Records drawn from a dataset:
--- START ---

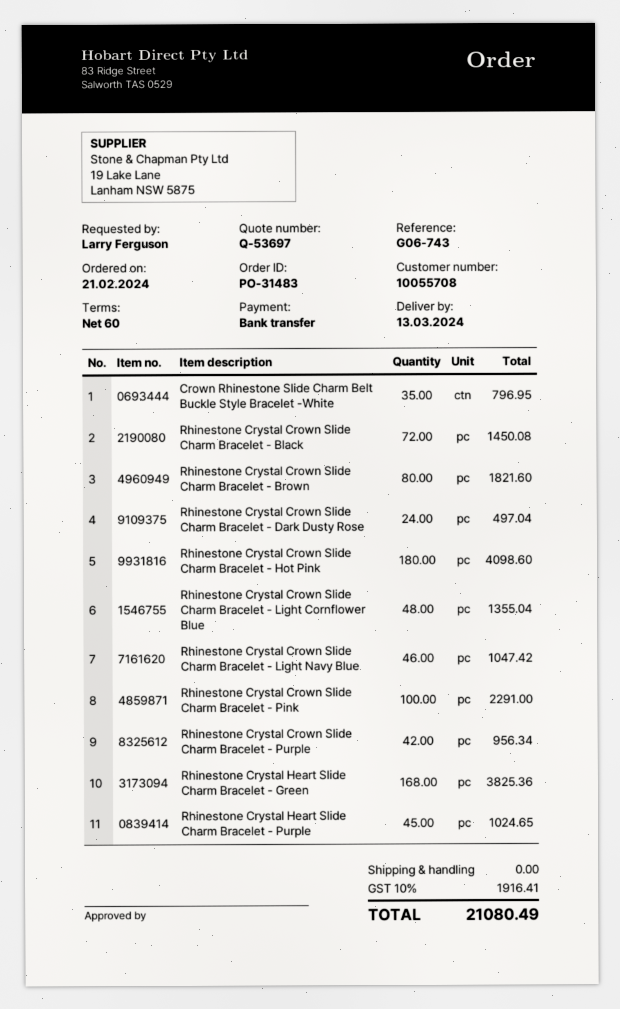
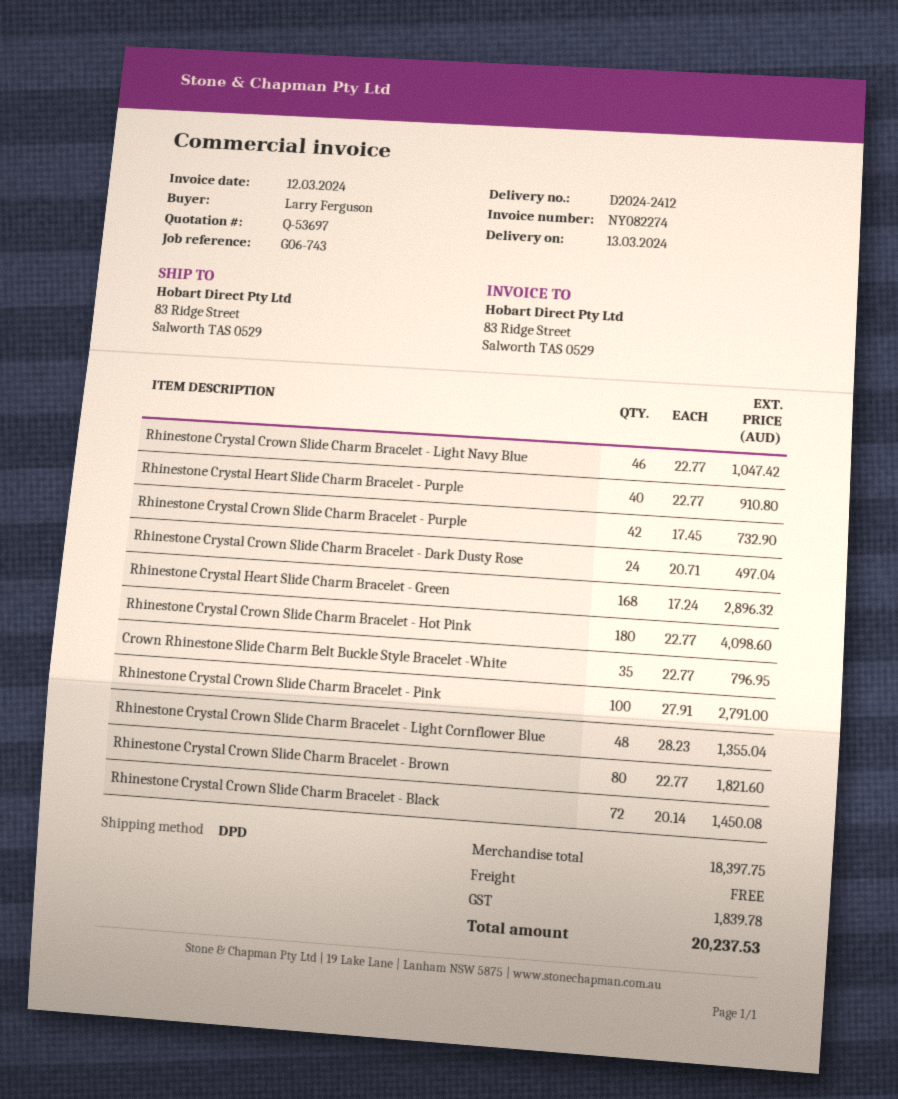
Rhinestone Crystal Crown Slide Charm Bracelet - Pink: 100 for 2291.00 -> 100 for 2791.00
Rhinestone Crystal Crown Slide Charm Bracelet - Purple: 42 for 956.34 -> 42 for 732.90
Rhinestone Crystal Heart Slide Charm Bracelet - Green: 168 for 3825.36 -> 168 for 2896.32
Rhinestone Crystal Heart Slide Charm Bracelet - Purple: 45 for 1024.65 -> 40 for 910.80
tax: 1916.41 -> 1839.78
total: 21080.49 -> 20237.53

--- END ---
--- START ---

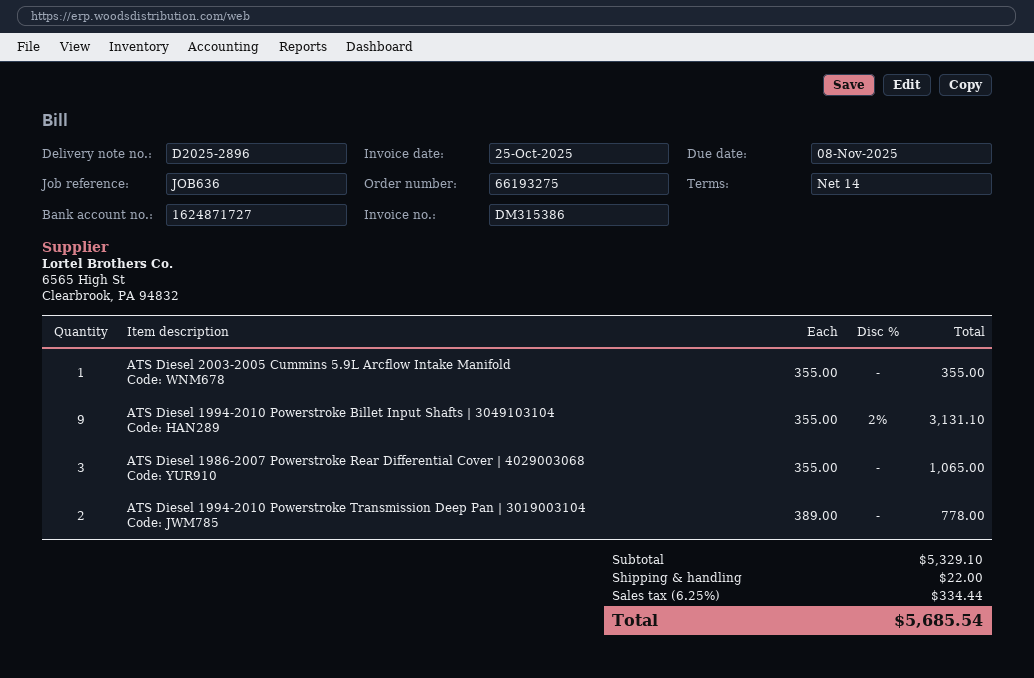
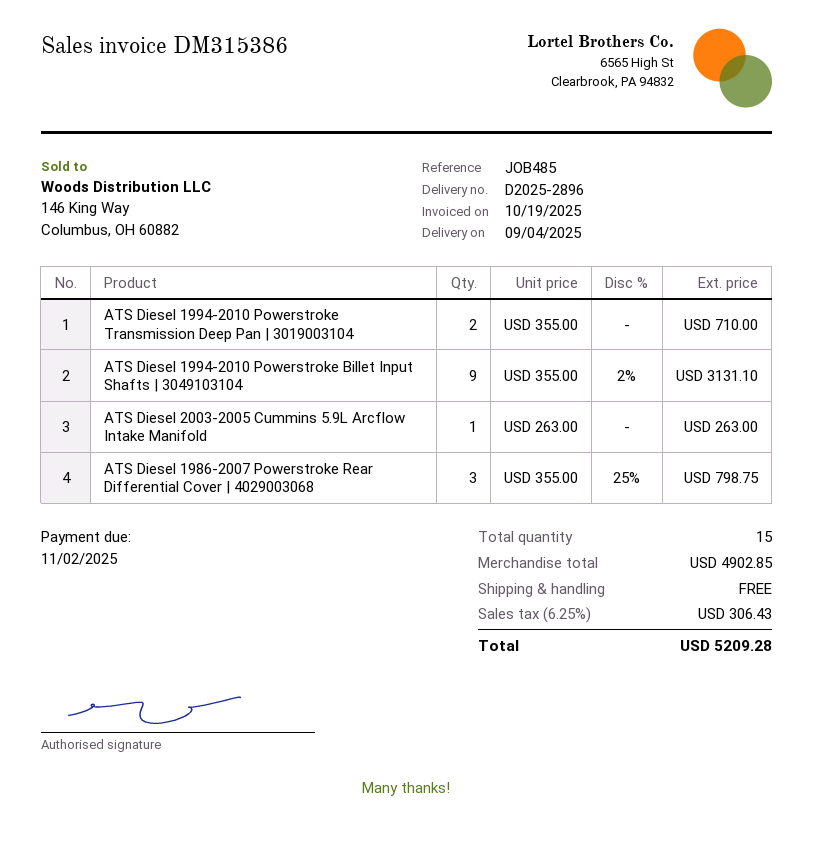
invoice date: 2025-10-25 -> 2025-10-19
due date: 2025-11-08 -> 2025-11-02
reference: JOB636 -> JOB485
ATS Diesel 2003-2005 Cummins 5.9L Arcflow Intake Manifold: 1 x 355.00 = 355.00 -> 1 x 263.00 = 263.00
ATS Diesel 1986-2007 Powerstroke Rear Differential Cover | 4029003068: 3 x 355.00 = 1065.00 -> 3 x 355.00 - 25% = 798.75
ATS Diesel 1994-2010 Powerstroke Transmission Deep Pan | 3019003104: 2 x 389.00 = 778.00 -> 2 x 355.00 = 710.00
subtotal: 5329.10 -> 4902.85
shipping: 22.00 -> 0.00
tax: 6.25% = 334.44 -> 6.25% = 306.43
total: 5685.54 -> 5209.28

--- END ---

**Goal of the exercise:**
Among the records above, extract exactly the lines from the line with "Rhinestone Crystal Crown Slide Charm Bracelet - Pink: 100" to the line with "total: 21080.49 -> 20237.53", both lines included, and leave out the rest.

**Task response:**
Rhinestone Crystal Crown Slide Charm Bracelet - Pink: 100 for 2291.00 -> 100 for 2791.00
Rhinestone Crystal Crown Slide Charm Bracelet - Purple: 42 for 956.34 -> 42 for 732.90
Rhinestone Crystal Heart Slide Charm Bracelet - Green: 168 for 3825.36 -> 168 for 2896.32
Rhinestone Crystal Heart Slide Charm Bracelet - Purple: 45 for 1024.65 -> 40 for 910.80
tax: 1916.41 -> 1839.78
total: 21080.49 -> 20237.53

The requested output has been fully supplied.